#### Your task
Please give back the listing exactly, without any of its pictures.

#### Data to examine
==================================================

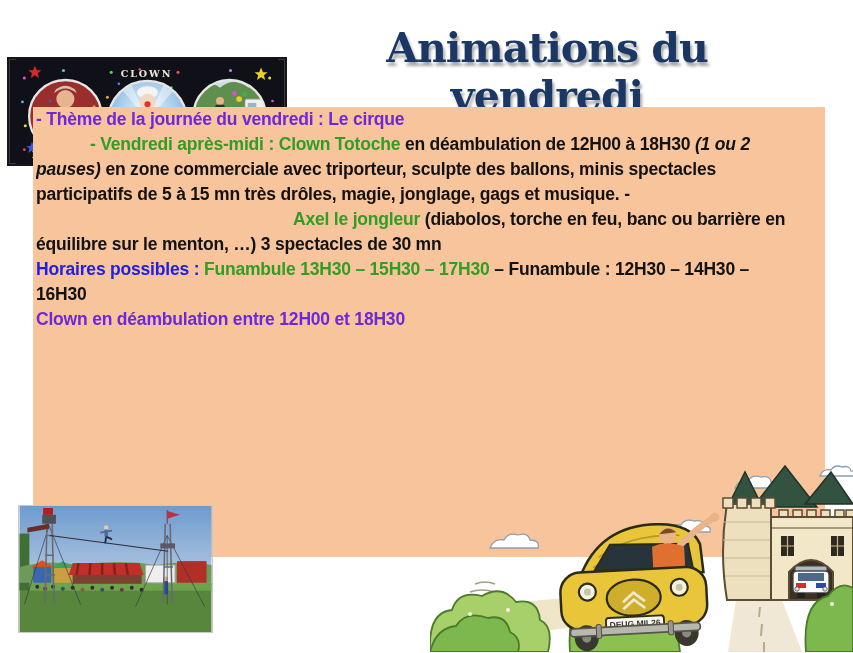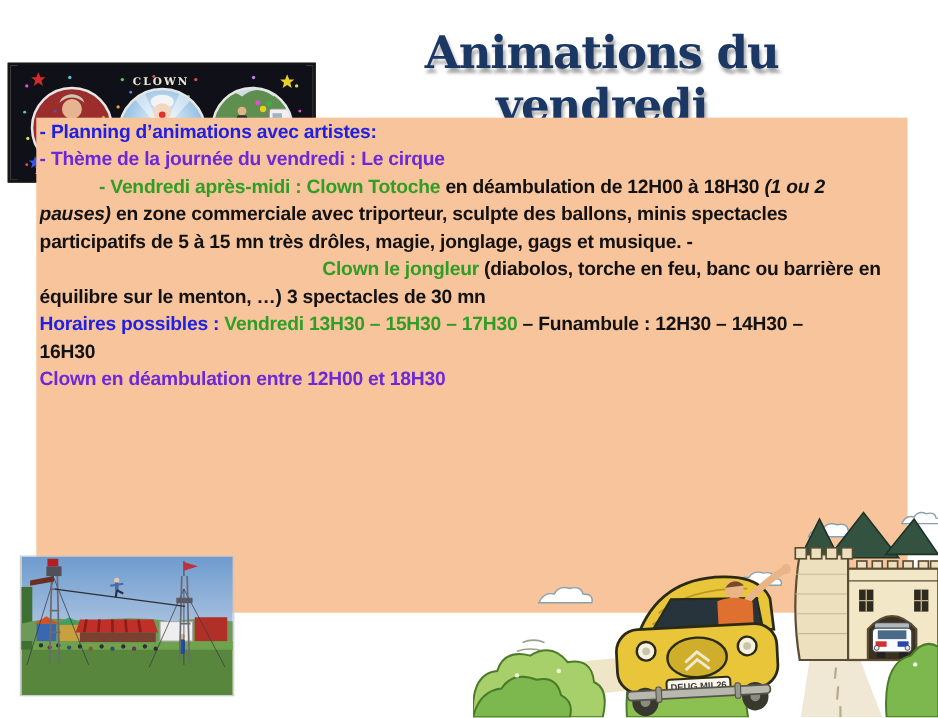--- a/index.html
+++ b/index.html
@@ -182,7 +182,6 @@
 
   <div class="panel">
     <div class="panel-text">
-      <p class="p-heading t-blue">- Planning d’animations avec artistes:</p>
       <p class="p-theme t-red">- Thème de la journée du vendredi : Le cirque</p>
       <p class="p-vendredi"><span class="t-green">- Vendredi après-midi :  Clown Totoche </span><span>en déambulation de 12H00 à 18H30 </span><span class="t-italic">(1 ou 2 pauses)</span><span> en zone commerciale avec triporteur, sculpte des ballons, minis spectacles participatifs de 5 à 15 mn très drôles, magie, jonglage, gags et musique.  -</span></p>
       <p class="p-axel"><span class="t-green">Clown le jongleur </span><span>(diabolos, torche en feu, banc ou barrière en équilibre sur le menton, …) 3 spectacles de 30 mn</span></p>

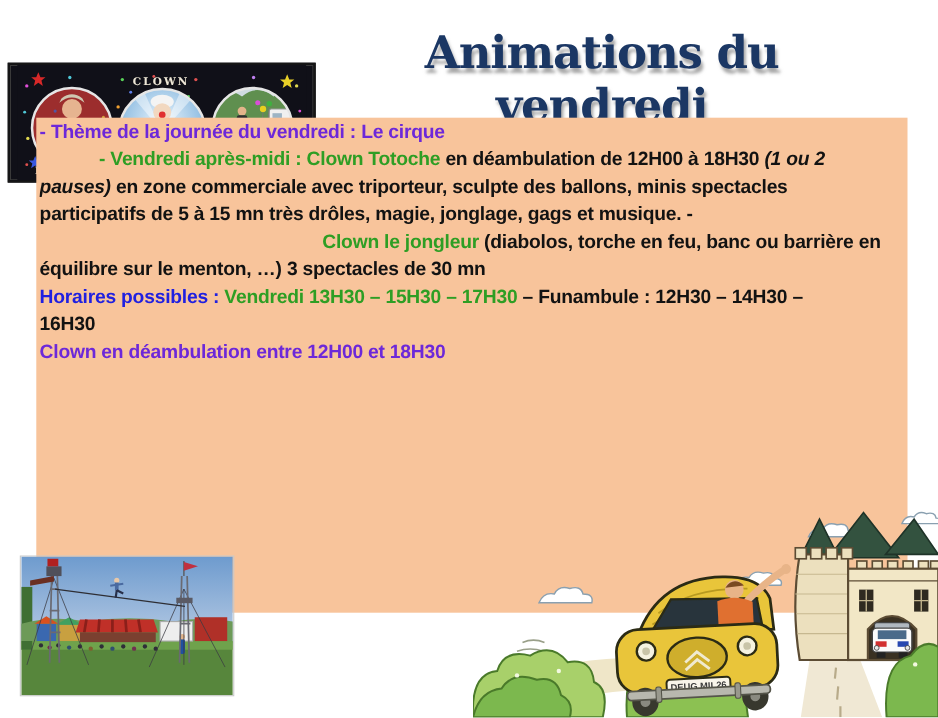--- a/index.html
+++ b/index.html
@@ -184,7 +184,7 @@
     <div class="panel-text">
       <p class="p-theme t-red">- Thème de la journée du vendredi : Le cirque</p>
       <p class="p-vendredi"><span class="t-green">- Vendredi après-midi :  Clown Totoche </span><span>en déambulation de 12H00 à 18H30 </span><span class="t-italic">(1 ou 2 pauses)</span><span> en zone commerciale avec triporteur, sculpte des ballons, minis spectacles participatifs de 5 à 15 mn très drôles, magie, jonglage, gags et musique.  -</span></p>
-      <p class="p-axel"><span class="t-green">Clown le jongleur </span><span>(diabolos, torche en feu, banc ou barrière en équilibre sur le menton, …) 3 spectacles de 30 mn</span></p>
+      <p class="p-axel"><span class="t-green">Axel le jongleur </span><span>(diabolos, torche en feu, banc ou barrière en équilibre sur le menton, …) 3 spectacles de 30 mn</span></p>
       <p class="p-horaires"><span class="t-blue">Horaires possibles : </span><span class="t-green">Vendredi 13H30 – 15H30 – 17H30 </span><span>– Funambule : 12H30 – 14H30 – 16H30</span></p>
       <p class="p-clown t-red">Clown en déambulation entre 12H00 et 18H30</p>
     </div>

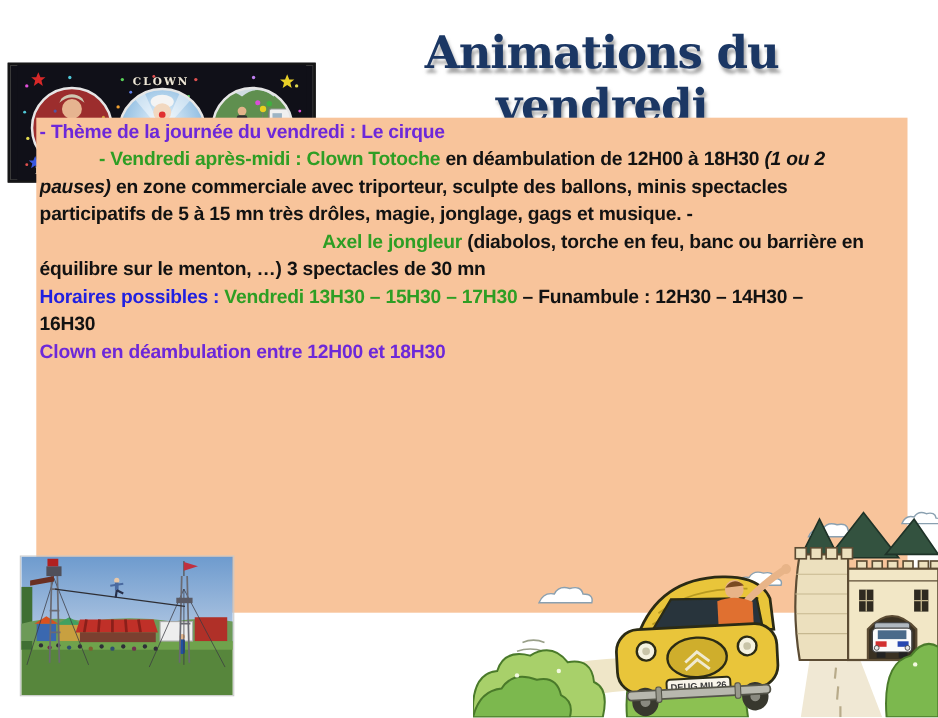--- a/index.html
+++ b/index.html
@@ -185,7 +185,7 @@
       <p class="p-theme t-red">- Thème de la journée du vendredi : Le cirque</p>
       <p class="p-vendredi"><span class="t-green">- Vendredi après-midi :  Clown Totoche </span><span>en déambulation de 12H00 à 18H30 </span><span class="t-italic">(1 ou 2 pauses)</span><span> en zone commerciale avec triporteur, sculpte des ballons, minis spectacles participatifs de 5 à 15 mn très drôles, magie, jonglage, gags et musique.  -</span></p>
       <p class="p-axel"><span class="t-green">Axel le jongleur </span><span>(diabolos, torche en feu, banc ou barrière en équilibre sur le menton, …) 3 spectacles de 30 mn</span></p>
-      <p class="p-horaires"><span class="t-blue">Horaires possibles : </span><span class="t-green">Vendredi 13H30 – 15H30 – 17H30 </span><span>– Funambule : 12H30 – 14H30 – 16H30</span></p>
+      <p class="p-horaires"><span class="t-blue">Horaires possibles : </span><span class="t-green">Funambule 13H30 – 15H30 – 17H30 </span><span>– Funambule : 12H30 – 14H30 – 16H30</span></p>
       <p class="p-clown t-red">Clown en déambulation entre 12H00 et 18H30</p>
     </div>
   </div>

==================================================

#### Task output
--- a/index.html
+++ b/index.html
@@ -182,7 +182,6 @@
 
   <div class="panel">
     <div class="panel-text">
-      <p class="p-heading t-blue">- Planning d’animations avec artistes:</p>
       <p class="p-theme t-red">- Thème de la journée du vendredi : Le cirque</p>
       <p class="p-vendredi"><span class="t-green">- Vendredi après-midi :  Clown Totoche </span><span>en déambulation de 12H00 à 18H30 </span><span class="t-italic">(1 ou 2 pauses)</span><span> en zone commerciale avec triporteur, sculpte des ballons, minis spectacles participatifs de 5 à 15 mn très drôles, magie, jonglage, gags et musique.  -</span></p>
       <p class="p-axel"><span class="t-green">Clown le jongleur </span><span>(diabolos, torche en feu, banc ou barrière en équilibre sur le menton, …) 3 spectacles de 30 mn</span></p>

--- a/index.html
+++ b/index.html
@@ -184,7 +184,7 @@
     <div class="panel-text">
       <p class="p-theme t-red">- Thème de la journée du vendredi : Le cirque</p>
       <p class="p-vendredi"><span class="t-green">- Vendredi après-midi :  Clown Totoche </span><span>en déambulation de 12H00 à 18H30 </span><span class="t-italic">(1 ou 2 pauses)</span><span> en zone commerciale avec triporteur, sculpte des ballons, minis spectacles participatifs de 5 à 15 mn très drôles, magie, jonglage, gags et musique.  -</span></p>
-      <p class="p-axel"><span class="t-green">Clown le jongleur </span><span>(diabolos, torche en feu, banc ou barrière en équilibre sur le menton, …) 3 spectacles de 30 mn</span></p>
+      <p class="p-axel"><span class="t-green">Axel le jongleur </span><span>(diabolos, torche en feu, banc ou barrière en équilibre sur le menton, …) 3 spectacles de 30 mn</span></p>
       <p class="p-horaires"><span class="t-blue">Horaires possibles : </span><span class="t-green">Vendredi 13H30 – 15H30 – 17H30 </span><span>– Funambule : 12H30 – 14H30 – 16H30</span></p>
       <p class="p-clown t-red">Clown en déambulation entre 12H00 et 18H30</p>
     </div>

--- a/index.html
+++ b/index.html
@@ -185,7 +185,7 @@
       <p class="p-theme t-red">- Thème de la journée du vendredi : Le cirque</p>
       <p class="p-vendredi"><span class="t-green">- Vendredi après-midi :  Clown Totoche </span><span>en déambulation de 12H00 à 18H30 </span><span class="t-italic">(1 ou 2 pauses)</span><span> en zone commerciale avec triporteur, sculpte des ballons, minis spectacles participatifs de 5 à 15 mn très drôles, magie, jonglage, gags et musique.  -</span></p>
       <p class="p-axel"><span class="t-green">Axel le jongleur </span><span>(diabolos, torche en feu, banc ou barrière en équilibre sur le menton, …) 3 spectacles de 30 mn</span></p>
-      <p class="p-horaires"><span class="t-blue">Horaires possibles : </span><span class="t-green">Vendredi 13H30 – 15H30 – 17H30 </span><span>– Funambule : 12H30 – 14H30 – 16H30</span></p>
+      <p class="p-horaires"><span class="t-blue">Horaires possibles : </span><span class="t-green">Funambule 13H30 – 15H30 – 17H30 </span><span>– Funambule : 12H30 – 14H30 – 16H30</span></p>
       <p class="p-clown t-red">Clown en déambulation entre 12H00 et 18H30</p>
     </div>
   </div>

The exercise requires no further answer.